Records from a dataset:
____

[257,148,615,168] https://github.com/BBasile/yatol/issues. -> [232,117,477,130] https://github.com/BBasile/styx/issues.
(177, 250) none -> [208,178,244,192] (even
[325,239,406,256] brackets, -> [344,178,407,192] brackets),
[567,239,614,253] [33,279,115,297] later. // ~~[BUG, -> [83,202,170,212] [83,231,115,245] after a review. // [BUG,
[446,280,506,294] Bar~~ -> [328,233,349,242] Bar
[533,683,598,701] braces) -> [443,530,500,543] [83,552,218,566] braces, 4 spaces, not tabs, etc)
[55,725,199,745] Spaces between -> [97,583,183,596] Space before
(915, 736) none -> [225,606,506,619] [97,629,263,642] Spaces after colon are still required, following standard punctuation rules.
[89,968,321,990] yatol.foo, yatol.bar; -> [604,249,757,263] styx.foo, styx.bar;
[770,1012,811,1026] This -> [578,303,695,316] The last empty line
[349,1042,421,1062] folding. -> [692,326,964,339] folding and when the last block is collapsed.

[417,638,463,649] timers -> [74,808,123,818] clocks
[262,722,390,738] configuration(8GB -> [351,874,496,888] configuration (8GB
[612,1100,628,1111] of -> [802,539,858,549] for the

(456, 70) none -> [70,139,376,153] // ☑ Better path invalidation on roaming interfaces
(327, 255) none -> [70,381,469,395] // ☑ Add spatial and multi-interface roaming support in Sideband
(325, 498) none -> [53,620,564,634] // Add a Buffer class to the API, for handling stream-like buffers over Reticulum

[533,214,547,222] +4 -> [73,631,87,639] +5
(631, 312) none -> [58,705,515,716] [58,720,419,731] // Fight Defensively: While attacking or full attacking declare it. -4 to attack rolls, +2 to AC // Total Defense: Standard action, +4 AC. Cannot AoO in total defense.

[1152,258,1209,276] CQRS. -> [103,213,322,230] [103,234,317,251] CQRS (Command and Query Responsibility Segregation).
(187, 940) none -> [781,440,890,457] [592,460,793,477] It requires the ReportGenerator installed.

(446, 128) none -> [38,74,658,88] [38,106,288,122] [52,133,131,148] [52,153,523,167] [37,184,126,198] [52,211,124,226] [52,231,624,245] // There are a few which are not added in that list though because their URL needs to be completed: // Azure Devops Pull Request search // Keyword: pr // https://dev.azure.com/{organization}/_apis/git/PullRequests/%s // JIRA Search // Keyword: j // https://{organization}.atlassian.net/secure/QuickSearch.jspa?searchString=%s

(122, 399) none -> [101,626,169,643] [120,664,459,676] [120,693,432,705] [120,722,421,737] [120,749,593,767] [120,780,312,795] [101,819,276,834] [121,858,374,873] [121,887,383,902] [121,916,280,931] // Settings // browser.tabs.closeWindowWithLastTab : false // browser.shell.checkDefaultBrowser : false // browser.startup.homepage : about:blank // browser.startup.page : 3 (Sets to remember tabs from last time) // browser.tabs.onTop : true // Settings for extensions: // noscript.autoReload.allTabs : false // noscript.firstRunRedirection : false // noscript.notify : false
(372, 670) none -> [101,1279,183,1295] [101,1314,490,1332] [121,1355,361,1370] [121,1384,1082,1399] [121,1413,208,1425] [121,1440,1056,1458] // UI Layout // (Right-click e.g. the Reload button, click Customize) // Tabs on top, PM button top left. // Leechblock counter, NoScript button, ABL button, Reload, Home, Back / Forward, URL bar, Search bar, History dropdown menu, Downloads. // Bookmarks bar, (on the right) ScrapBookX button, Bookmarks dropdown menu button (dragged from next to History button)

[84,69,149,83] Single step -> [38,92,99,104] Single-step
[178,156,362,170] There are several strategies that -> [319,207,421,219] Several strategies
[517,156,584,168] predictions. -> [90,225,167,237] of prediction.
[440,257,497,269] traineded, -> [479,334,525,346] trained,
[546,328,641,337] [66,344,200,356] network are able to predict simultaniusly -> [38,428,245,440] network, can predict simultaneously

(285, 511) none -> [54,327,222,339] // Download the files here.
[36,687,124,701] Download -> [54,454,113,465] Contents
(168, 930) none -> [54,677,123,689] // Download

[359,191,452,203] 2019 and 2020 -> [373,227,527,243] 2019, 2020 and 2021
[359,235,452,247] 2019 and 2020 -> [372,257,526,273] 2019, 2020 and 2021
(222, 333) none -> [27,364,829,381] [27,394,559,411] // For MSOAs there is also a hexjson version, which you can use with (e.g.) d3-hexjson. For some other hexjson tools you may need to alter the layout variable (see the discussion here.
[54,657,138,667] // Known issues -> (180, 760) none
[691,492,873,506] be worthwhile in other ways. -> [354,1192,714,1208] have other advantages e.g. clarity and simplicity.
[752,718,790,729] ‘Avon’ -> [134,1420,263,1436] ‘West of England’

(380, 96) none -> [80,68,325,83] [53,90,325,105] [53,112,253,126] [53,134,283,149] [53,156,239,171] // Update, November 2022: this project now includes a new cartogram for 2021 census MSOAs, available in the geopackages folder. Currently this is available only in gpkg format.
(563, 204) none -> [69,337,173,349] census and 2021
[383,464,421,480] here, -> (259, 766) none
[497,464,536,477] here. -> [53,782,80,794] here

____

• _Exercise_
Repeat each line of the data exactly as it appears above.

• _Your response_
[257,148,615,168] https://github.com/BBasile/yatol/issues. -> [232,117,477,130] https://github.com/BBasile/styx/issues.
(177, 250) none -> [208,178,244,192] (even
[325,239,406,256] brackets, -> [344,178,407,192] brackets),
[567,239,614,253] [33,279,115,297] later. // ~~[BUG, -> [83,202,170,212] [83,231,115,245] after a review. // [BUG,
[446,280,506,294] Bar~~ -> [328,233,349,242] Bar
[533,683,598,701] braces) -> [443,530,500,543] [83,552,218,566] braces, 4 spaces, not tabs, etc)
[55,725,199,745] Spaces between -> [97,583,183,596] Space before
(915, 736) none -> [225,606,506,619] [97,629,263,642] Spaces after colon are still required, following standard punctuation rules.
[89,968,321,990] yatol.foo, yatol.bar; -> [604,249,757,263] styx.foo, styx.bar;
[770,1012,811,1026] This -> [578,303,695,316] The last empty line
[349,1042,421,1062] folding. -> [692,326,964,339] folding and when the last block is collapsed.

[417,638,463,649] timers -> [74,808,123,818] clocks
[262,722,390,738] configuration(8GB -> [351,874,496,888] configuration (8GB
[612,1100,628,1111] of -> [802,539,858,549] for the

(456, 70) none -> [70,139,376,153] // ☑ Better path invalidation on roaming interfaces
(327, 255) none -> [70,381,469,395] // ☑ Add spatial and multi-interface roaming support in Sideband
(325, 498) none -> [53,620,564,634] // Add a Buffer class to the API, for handling stream-like buffers over Reticulum

[533,214,547,222] +4 -> [73,631,87,639] +5
(631, 312) none -> [58,705,515,716] [58,720,419,731] // Fight Defensively: While attacking or full attacking declare it. -4 to attack rolls, +2 to AC // Total Defense: Standard action, +4 AC. Cannot AoO in total defense.

[1152,258,1209,276] CQRS. -> [103,213,322,230] [103,234,317,251] CQRS (Command and Query Responsibility Segregation).
(187, 940) none -> [781,440,890,457] [592,460,793,477] It requires the ReportGenerator installed.

(446, 128) none -> [38,74,658,88] [38,106,288,122] [52,133,131,148] [52,153,523,167] [37,184,126,198] [52,211,124,226] [52,231,624,245] // There are a few which are not added in that list though because their URL needs to be completed: // Azure Devops Pull Request search // Keyword: pr // https://dev.azure.com/{organization}/_apis/git/PullRequests/%s // JIRA Search // Keyword: j // https://{organization}.atlassian.net/secure/QuickSearch.jspa?searchString=%s

(122, 399) none -> [101,626,169,643] [120,664,459,676] [120,693,432,705] [120,722,421,737] [120,749,593,767] [120,780,312,795] [101,819,276,834] [121,858,374,873] [121,887,383,902] [121,916,280,931] // Settings // browser.tabs.closeWindowWithLastTab : false // browser.shell.checkDefaultBrowser : false // browser.startup.homepage : about:blank // browser.startup.page : 3 (Sets to remember tabs from last time) // browser.tabs.onTop : true // Settings for extensions: // noscript.autoReload.allTabs : false // noscript.firstRunRedirection : false // noscript.notify : false
(372, 670) none -> [101,1279,183,1295] [101,1314,490,1332] [121,1355,361,1370] [121,1384,1082,1399] [121,1413,208,1425] [121,1440,1056,1458] // UI Layout // (Right-click e.g. the Reload button, click Customize) // Tabs on top, PM button top left. // Leechblock counter, NoScript button, ABL button, Reload, Home, Back / Forward, URL bar, Search bar, History dropdown menu, Downloads. // Bookmarks bar, (on the right) ScrapBookX button, Bookmarks dropdown menu button (dragged from next to History button)

[84,69,149,83] Single step -> [38,92,99,104] Single-step
[178,156,362,170] There are several strategies that -> [319,207,421,219] Several strategies
[517,156,584,168] predictions. -> [90,225,167,237] of prediction.
[440,257,497,269] traineded, -> [479,334,525,346] trained,
[546,328,641,337] [66,344,200,356] network are able to predict simultaniusly -> [38,428,245,440] network, can predict simultaneously

(285, 511) none -> [54,327,222,339] // Download the files here.
[36,687,124,701] Download -> [54,454,113,465] Contents
(168, 930) none -> [54,677,123,689] // Download

[359,191,452,203] 2019 and 2020 -> [373,227,527,243] 2019, 2020 and 2021
[359,235,452,247] 2019 and 2020 -> [372,257,526,273] 2019, 2020 and 2021
(222, 333) none -> [27,364,829,381] [27,394,559,411] // For MSOAs there is also a hexjson version, which you can use with (e.g.) d3-hexjson. For some other hexjson tools you may need to alter the layout variable (see the discussion here.
[54,657,138,667] // Known issues -> (180, 760) none
[691,492,873,506] be worthwhile in other ways. -> [354,1192,714,1208] have other advantages e.g. clarity and simplicity.
[752,718,790,729] ‘Avon’ -> [134,1420,263,1436] ‘West of England’

(380, 96) none -> [80,68,325,83] [53,90,325,105] [53,112,253,126] [53,134,283,149] [53,156,239,171] // Update, November 2022: this project now includes a new cartogram for 2021 census MSOAs, available in the geopackages folder. Currently this is available only in gpkg format.
(563, 204) none -> [69,337,173,349] census and 2021
[383,464,421,480] here, -> (259, 766) none
[497,464,536,477] here. -> [53,782,80,794] here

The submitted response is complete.